= EXERCISE MATERIAL =
'''
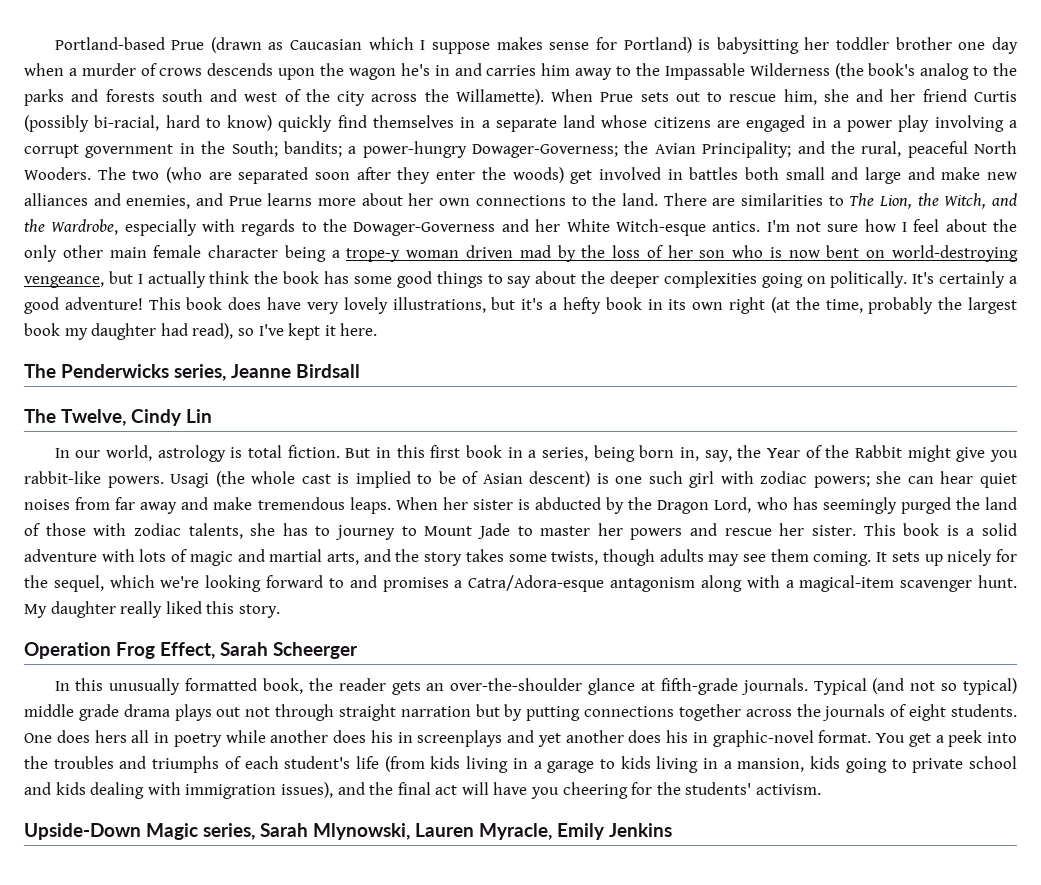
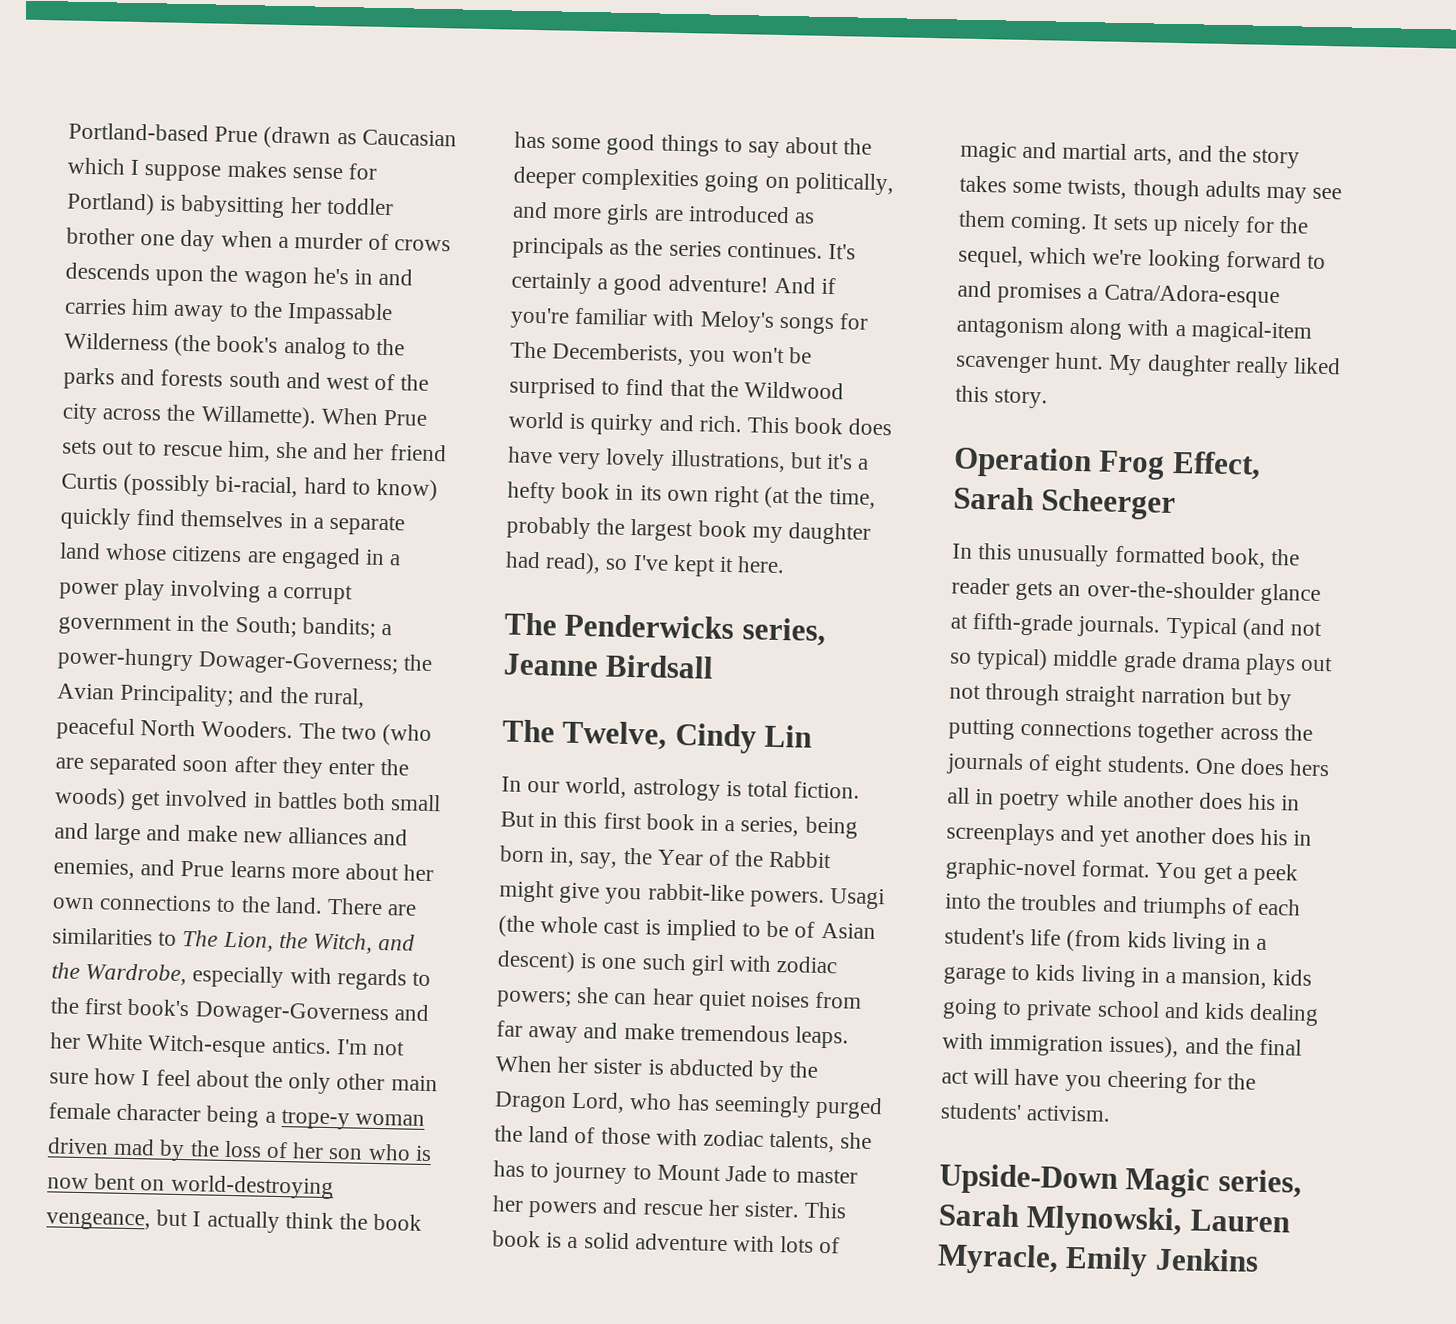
(348, 225) none -> [84,998,191,1017] first book's
[830,271,908,288] politically. -> [794,172,894,196] [512,201,816,226] [512,236,823,260] politically, and more girls are introduced as principals as the series continues.
(143, 303) none -> [773,276,837,295] [510,307,870,335] [510,341,812,367] [509,376,845,400] [508,411,742,436] And if you're familiar with Meloy's songs for The Decemberists, you won't be surprised to find that the Wildwood world is quirky and rich.

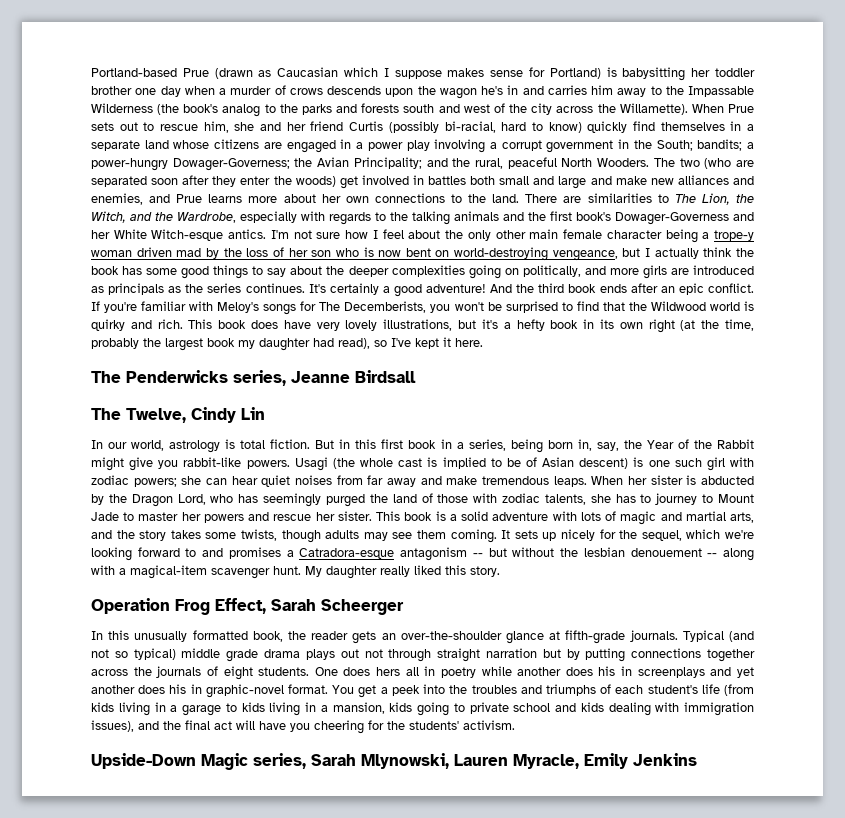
(80, 1005) none -> [412,211,546,225] talking animals and the
[821,277,837,295] if -> [516,283,754,295] [91,301,100,311] the third book ends after an epic conflict. If
[1103,283,1280,309] [956,316,1065,339] Catra/Adora-esque antagonism -> [299,547,718,561] Catradora-esque antagonism -- but without the lesbian denouement --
'''
= PROBLEM STATEMENT =
Reproduce exactly the line that holds "(80, 1005) none", then every line after it, ending with the final line of the records above.

= OUTPUT FOR THIS EXERCISE =
(80, 1005) none -> [412,211,546,225] talking animals and the
[821,277,837,295] if -> [516,283,754,295] [91,301,100,311] the third book ends after an epic conflict. If
[1103,283,1280,309] [956,316,1065,339] Catra/Adora-esque antagonism -> [299,547,718,561] Catradora-esque antagonism -- but without the lesbian denouement --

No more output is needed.